Change detection data:
=== Begin Enclosure ===

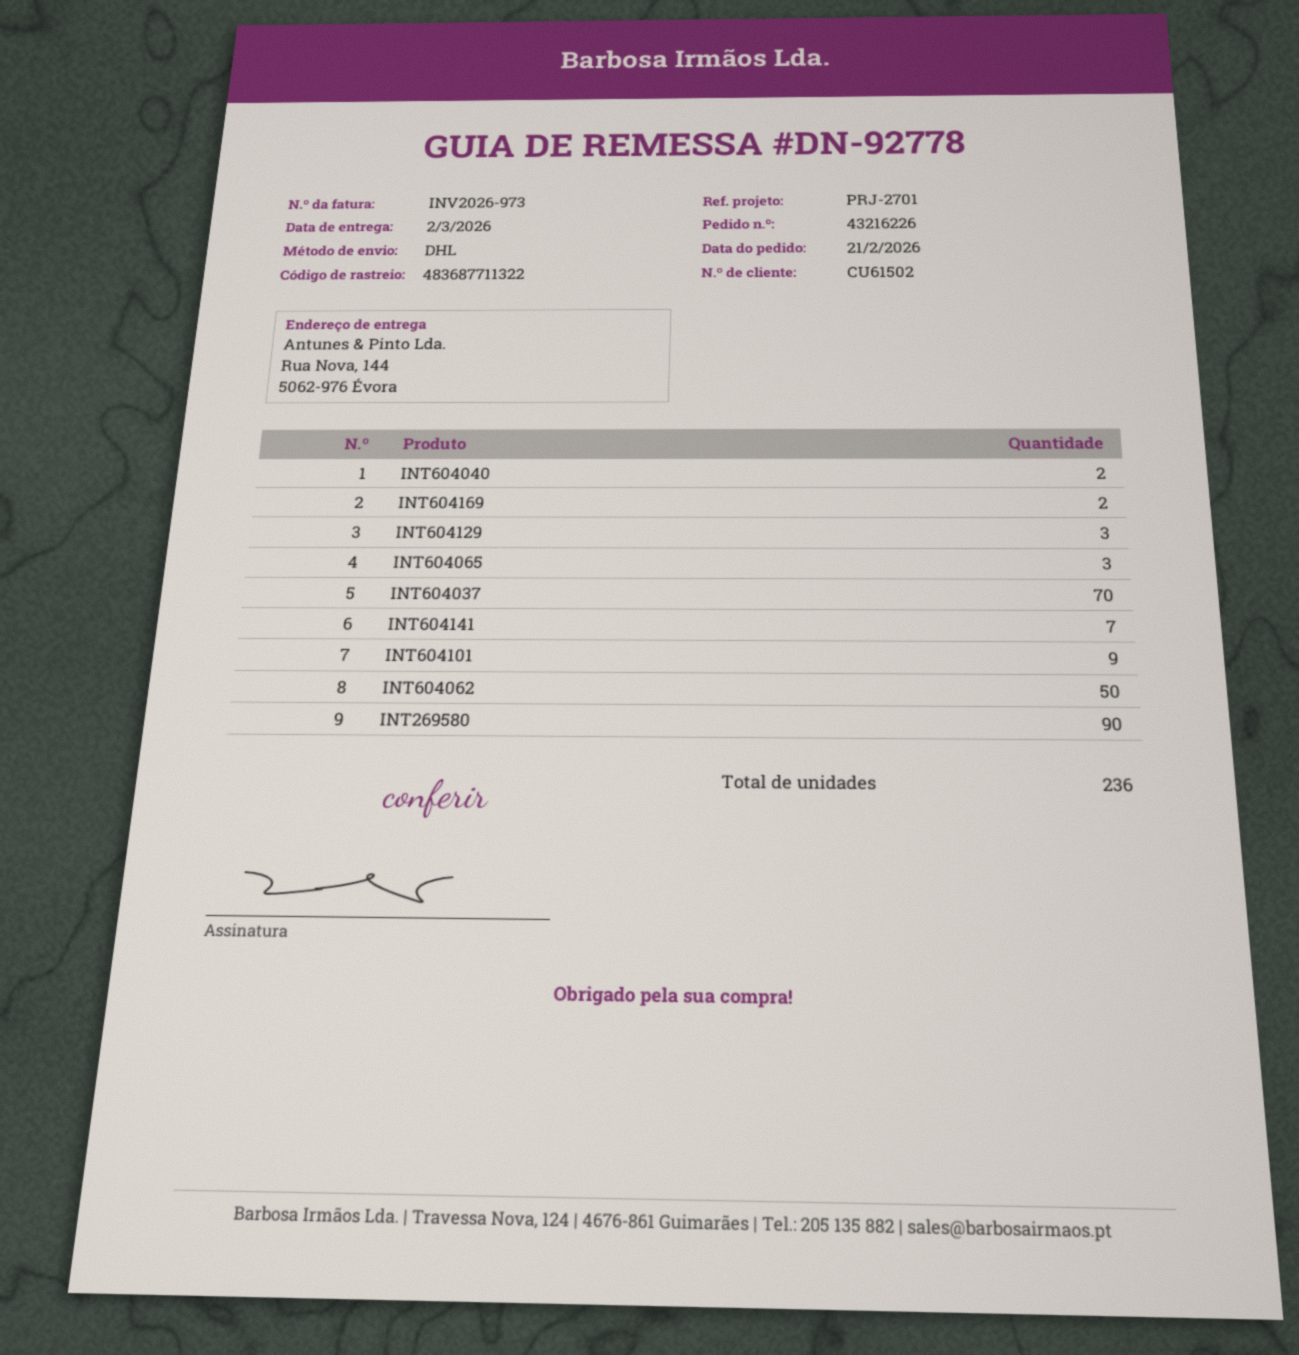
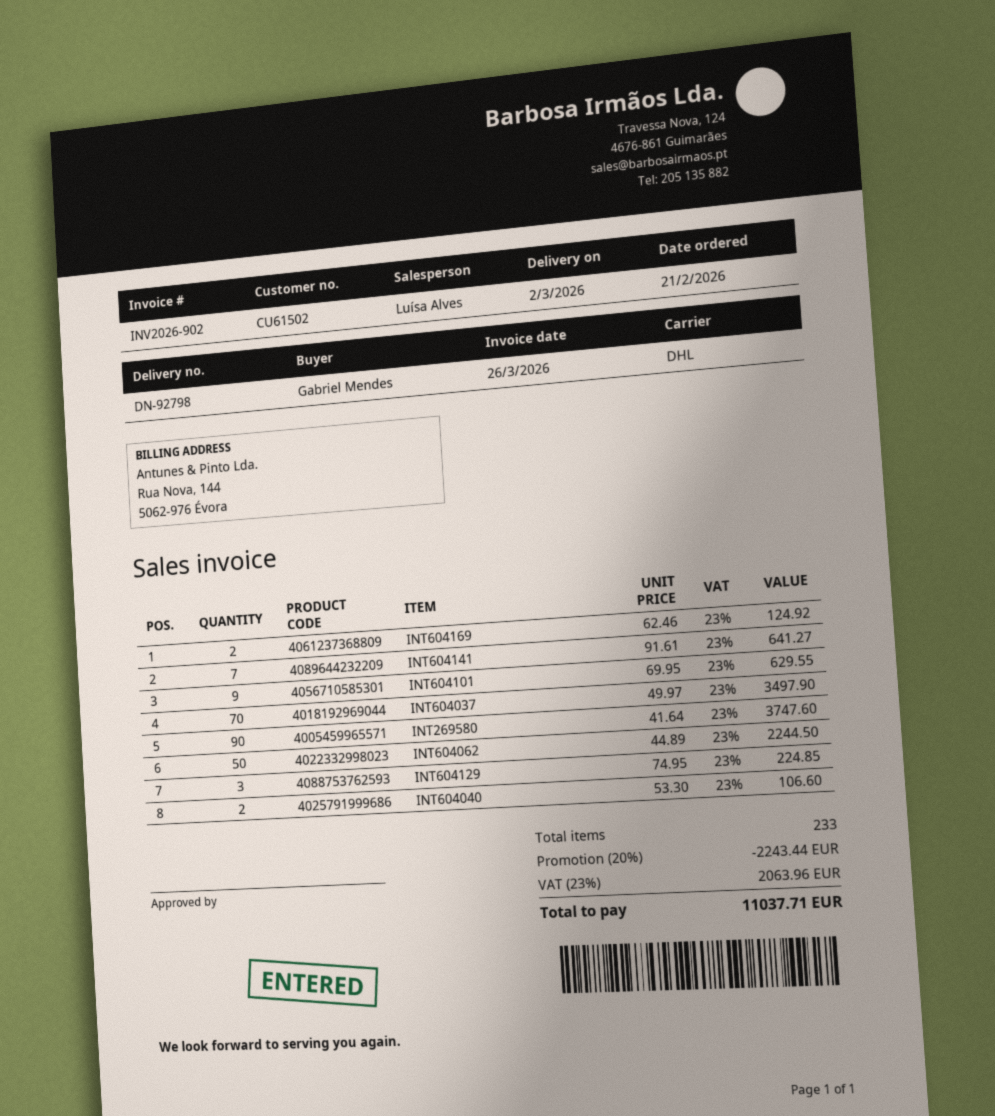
delivery note number: DN-92778 -> DN-92798
invoice number: INV2026-973 -> INV2026-902
INT604065: 3 -> none
total quantity: 236 -> 233

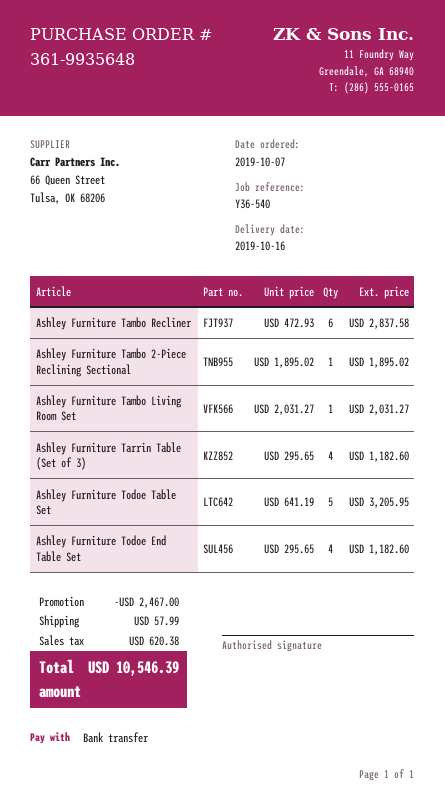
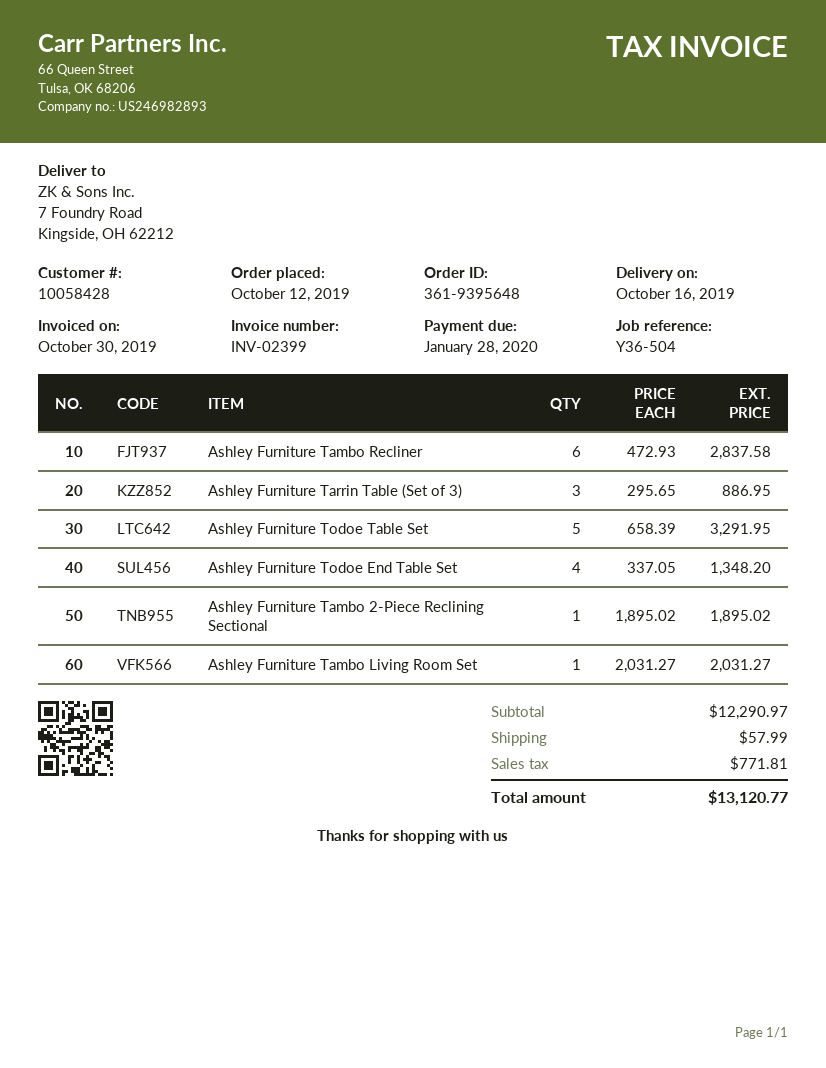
order number: 361-9935648 -> 361-9395648
order date: 2019-10-07 -> 2019-10-12
reference: Y36-540 -> Y36-504
Ashley Furniture Tarrin Table (Set of 3): 4 x 295.65 = 1182.60 -> 3 x 295.65 = 886.95
Ashley Furniture Todoe Table Set: 5 x 641.19 = 3205.95 -> 5 x 658.39 = 3291.95
Ashley Furniture Todoe End Table Set: 4 x 295.65 = 1182.60 -> 4 x 337.05 = 1348.20
discount: 2467.00 -> none
tax: 620.38 -> 771.81
total: 10546.39 -> 13120.77

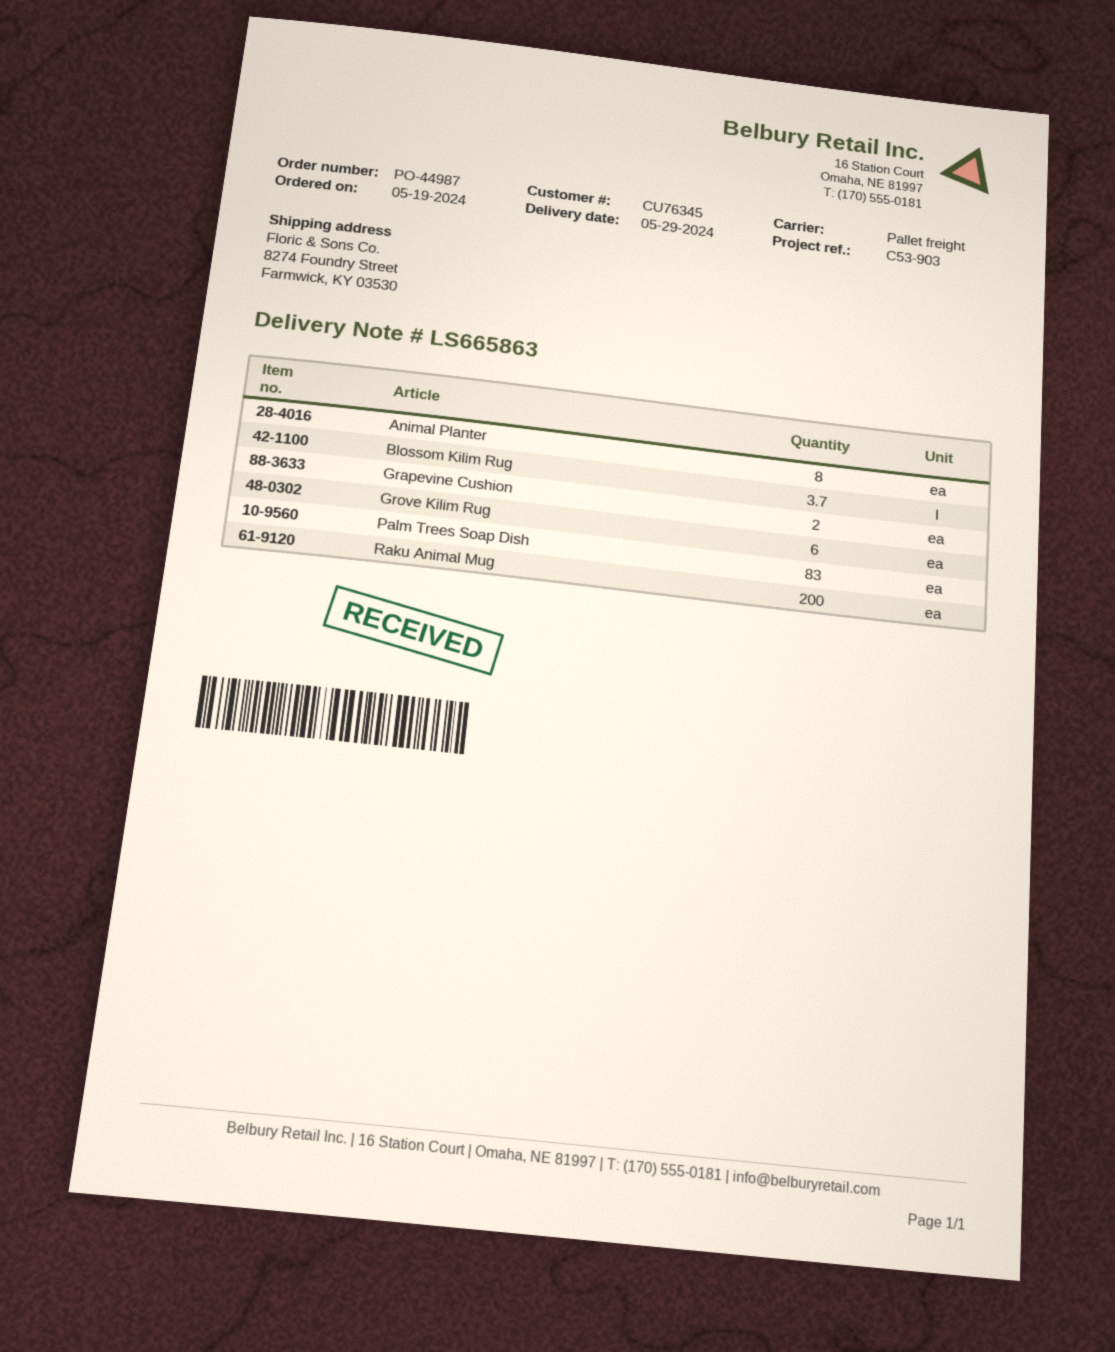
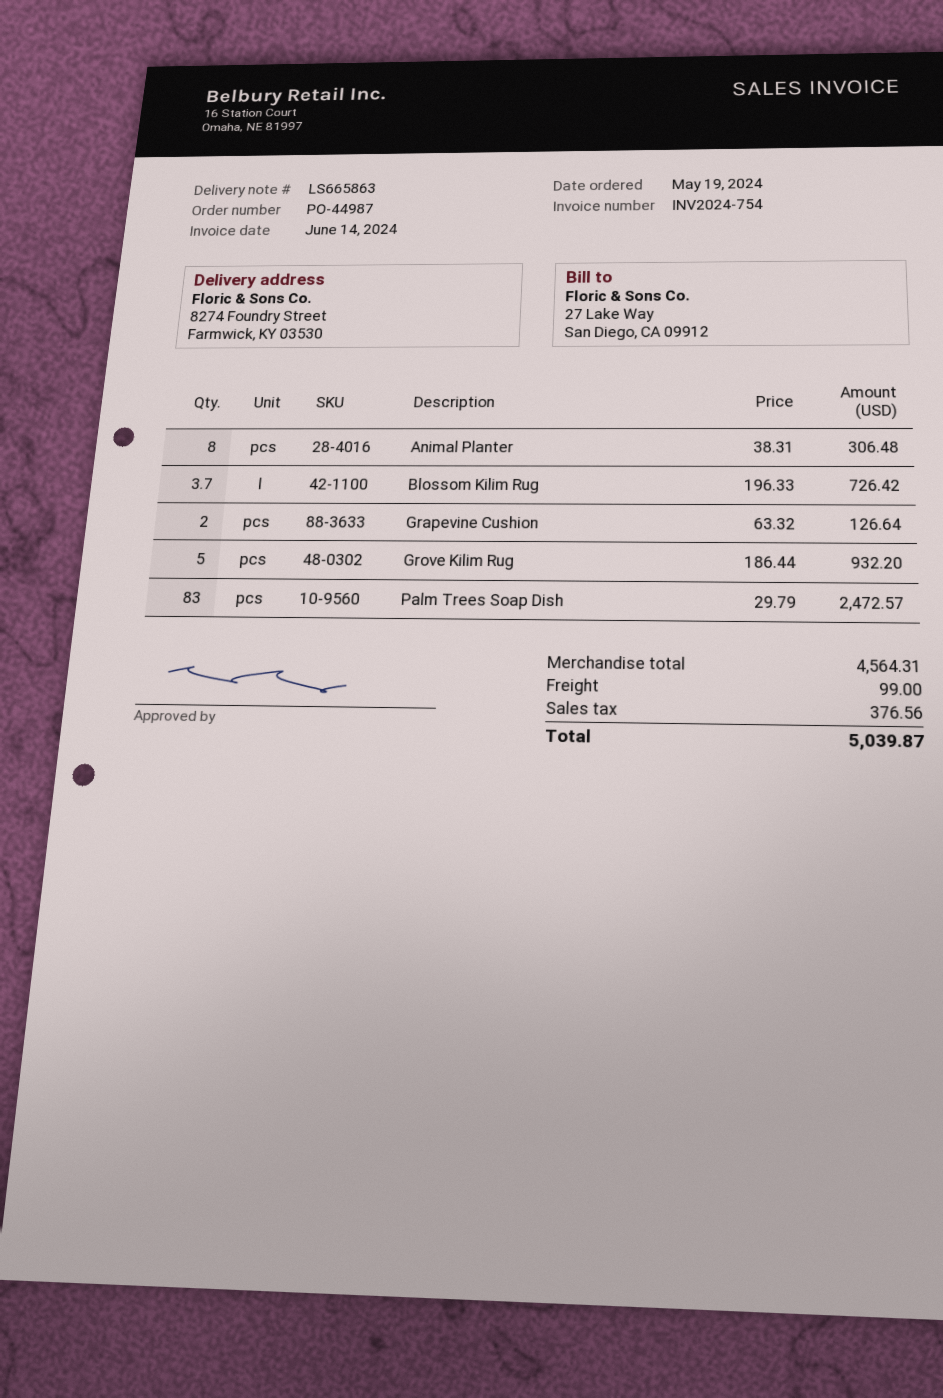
Grove Kilim Rug: 6 -> 5
Raku Animal Mug: 200 -> none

=== End Enclosure ===

→ EXERCISE GOAL
Your task is to write out, exactly and without pictures, only the lines from the one holding "total: 10546.39 -> 13120.77" to the last line of the data.

→ WRITTEN SOLUTION
total: 10546.39 -> 13120.77

Grove Kilim Rug: 6 -> 5
Raku Animal Mug: 200 -> none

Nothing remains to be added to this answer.